¿Por qué Trump quiere Groenlandia? Geopolítica, recursos y el nuevo tablero del Ártico

Donald Trump quiere Groenlandia por una combinación muy poco poética —aunque profundamente reveladora— de geopolítica, recursos y obsesión estratégica, envuelta en su habitual forma de provocación empresarial.

En términos fríos, Groenlandia es una pieza clave del tablero del siglo XXI:

  1. Posición geoestratégica
    Groenlandia es un mirador privilegiado entre Norteamérica, Europa y el Ártico. Controlarla significa vigilar rutas aéreas y marítimas cada vez más transitables por el deshielo. Para Estados Unidos, es una extensión natural de su escudo defensivo: no por casualidad ya mantiene allí la base militar de Thule desde la Guerra Fría.
  2. El Ártico como nuevo El Dorado
    Bajo el hielo groenlandés se esconden tierras raras, uranio, petróleo, gas y minerales estratégicos esenciales para la industria tecnológica y militar. En un mundo que depende de baterías, chips y energías “verdes”, esos recursos valen más que el oro. Trump lo entiende en clave inmobiliaria: comprar ahora lo que mañana será incalculable.
  3. China y Rusia en el retrovisor
    Groenlandia no sólo interesa por lo que es, sino por quién podría acercarse a ella. China ha mostrado interés económico en infraestructuras árticas, y Rusia militariza el norte a ritmo sostenido. Para Washington, dejar Groenlandia fuera de su órbita directa es permitir una grieta en su dominio polar.
  4. Una mentalidad de magnate, no de diplomático
    Trump no hablaba de alianzas ni de cooperación: hablaba de “comprar”. Esa es la clave cultural. Ve los territorios como activos, los países como empresas y la geografía como una hoja de balance. Groenlandia, enorme, poco poblada y rica en recursos, encaja perfectamente en esa lógica brutalmente simplificada.
  5. El gesto simbólico
    Proponer la compra de Groenlandia también fue un acto performativo: una forma de decir Estados Unidos sigue pensando a lo grande, aunque el mundo haya cambiado. Poco importaba que Dinamarca lo rechazara con estupor; el mensaje iba dirigido a su electorado y a sus rivales.

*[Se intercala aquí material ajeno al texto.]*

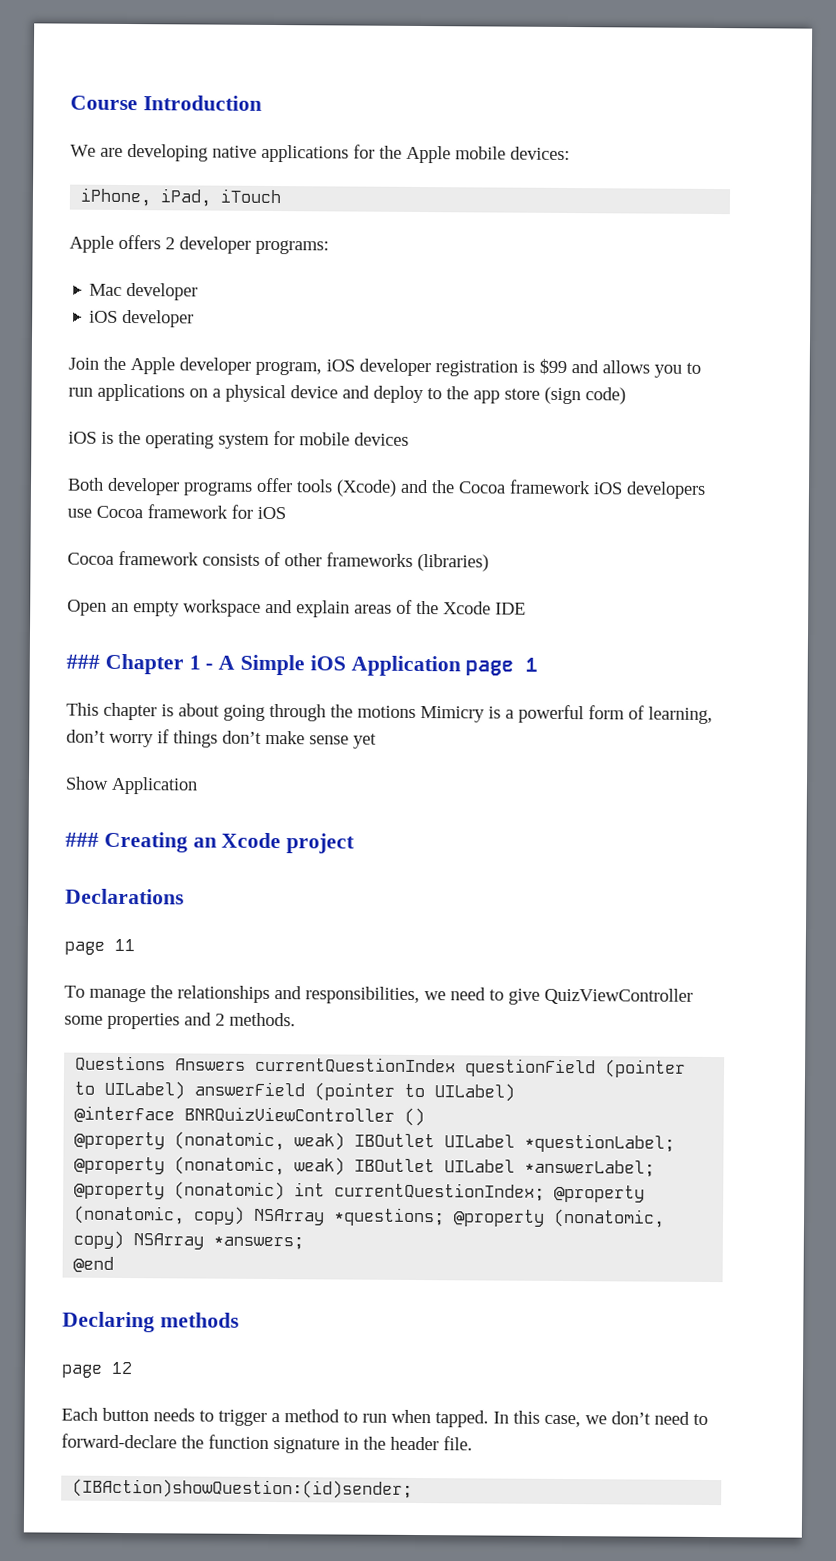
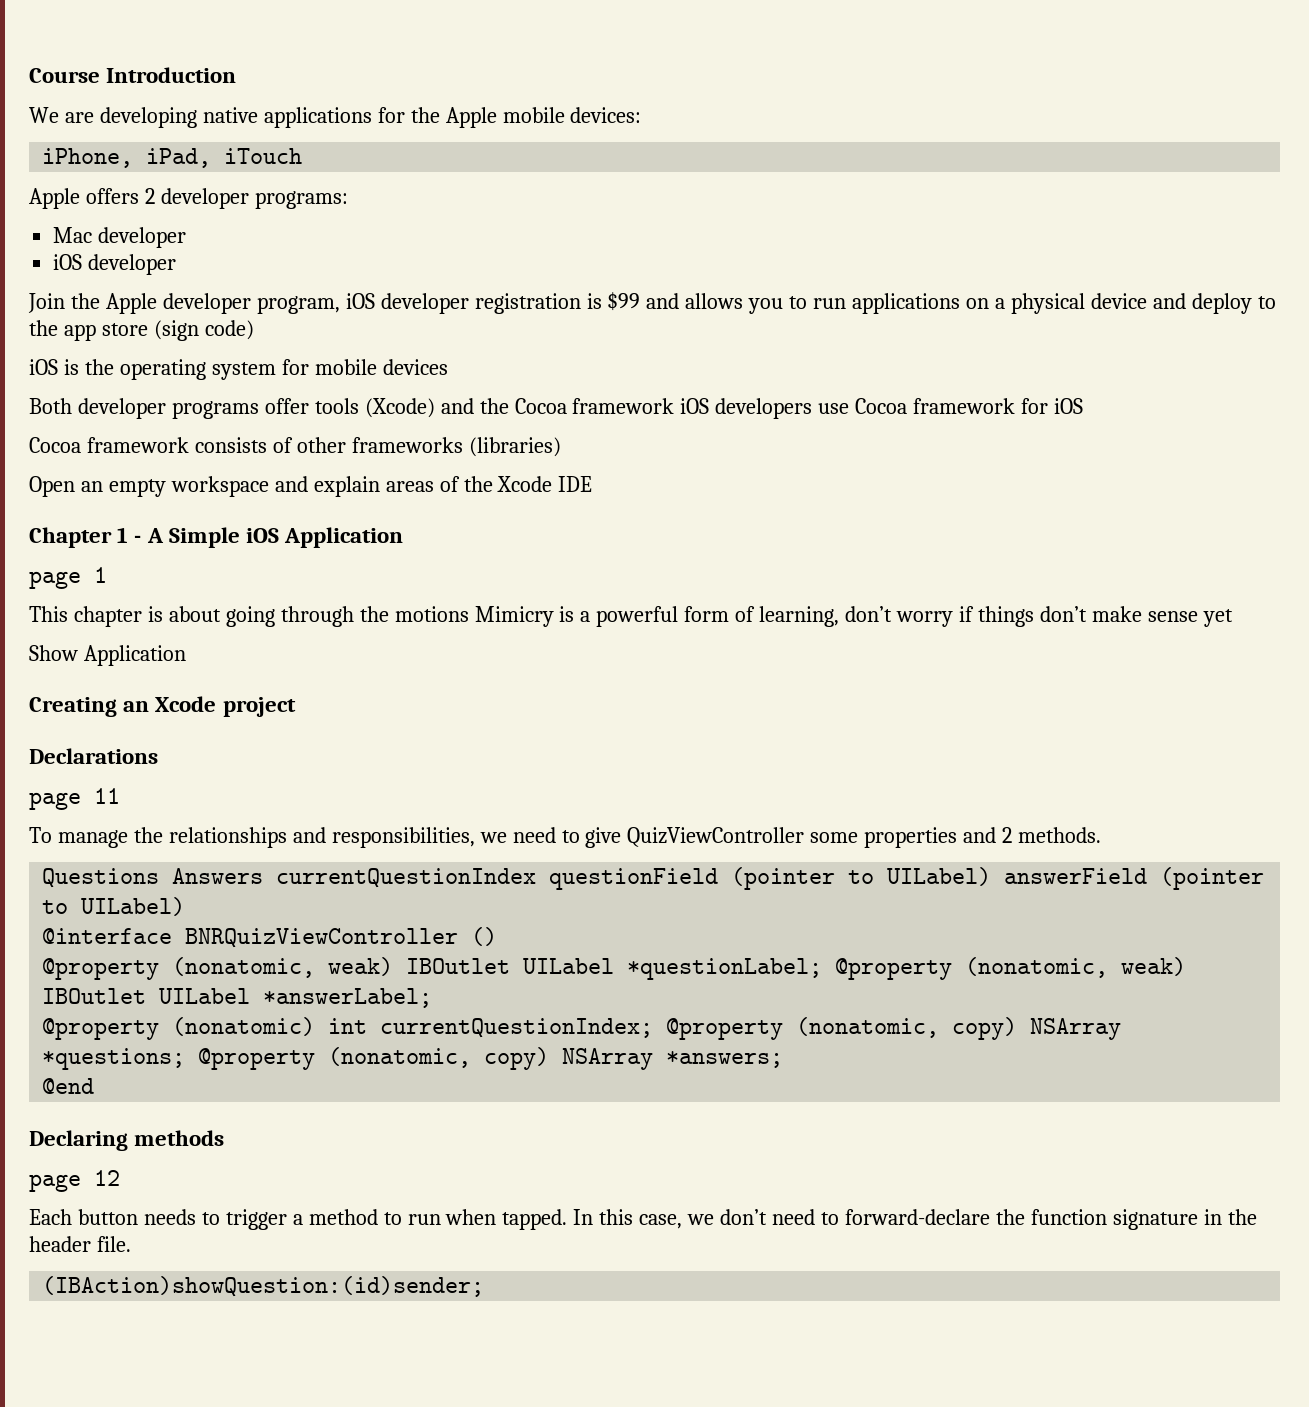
[66,654,100,669] ### -> (593, 484) none
(461, 666) none -> (404, 537) //
[65,832,99,847] ### -> (186, 655) none

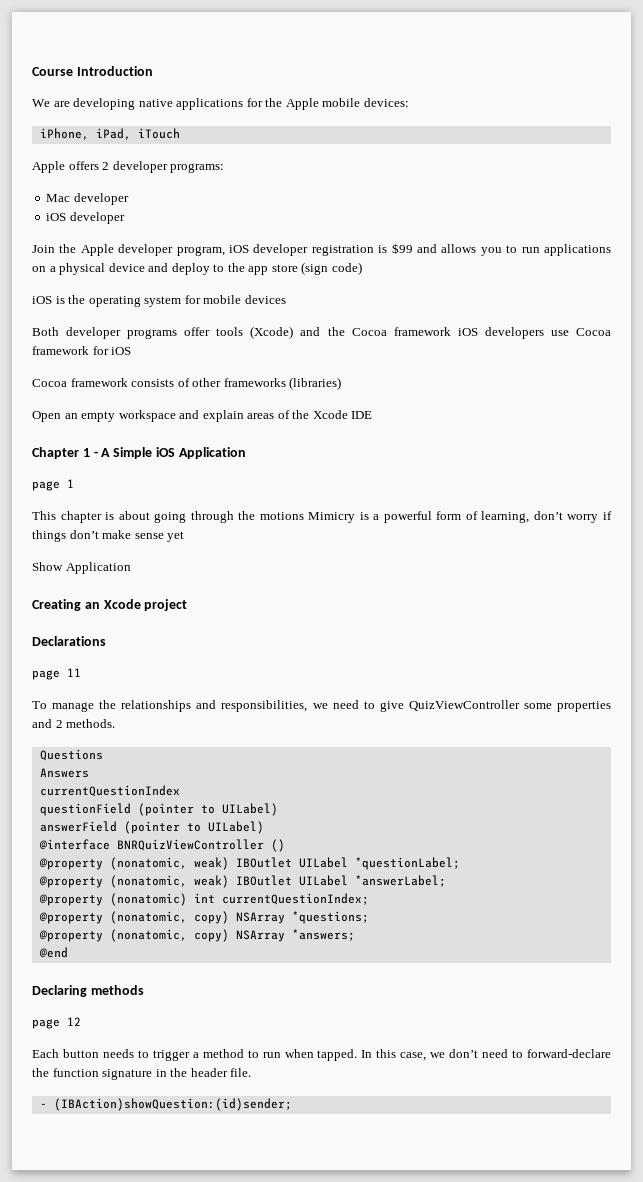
(160, 878) none -> (103, 755) //
(264, 876) none -> (89, 773) //
(537, 878) none -> (180, 791) //
(992, 876) none -> (278, 809) //
(823, 969) none -> (460, 863) //
(654, 1028) none -> (369, 899) //
(186, 1059) none -> (369, 917) //
(131, 1244) none -> [39,1103,47,1108] -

En resumen: Trump no quería Groenlandia por capricho exótico ni por afán colonial clásico, sino porque el futuro se juega en el Ártico, y él lo interpreta como una subasta anticipada del mundo que viene. Una visión sin matices, sin memoria histórica y sin sensibilidad cultural… pero no del todo irracional desde el punto de vista del poder.

Groenlandia, mientras tanto, sigue ahí: enorme, silenciosa, observando cómo los imperios vuelven a mirarla como si fuera nueva.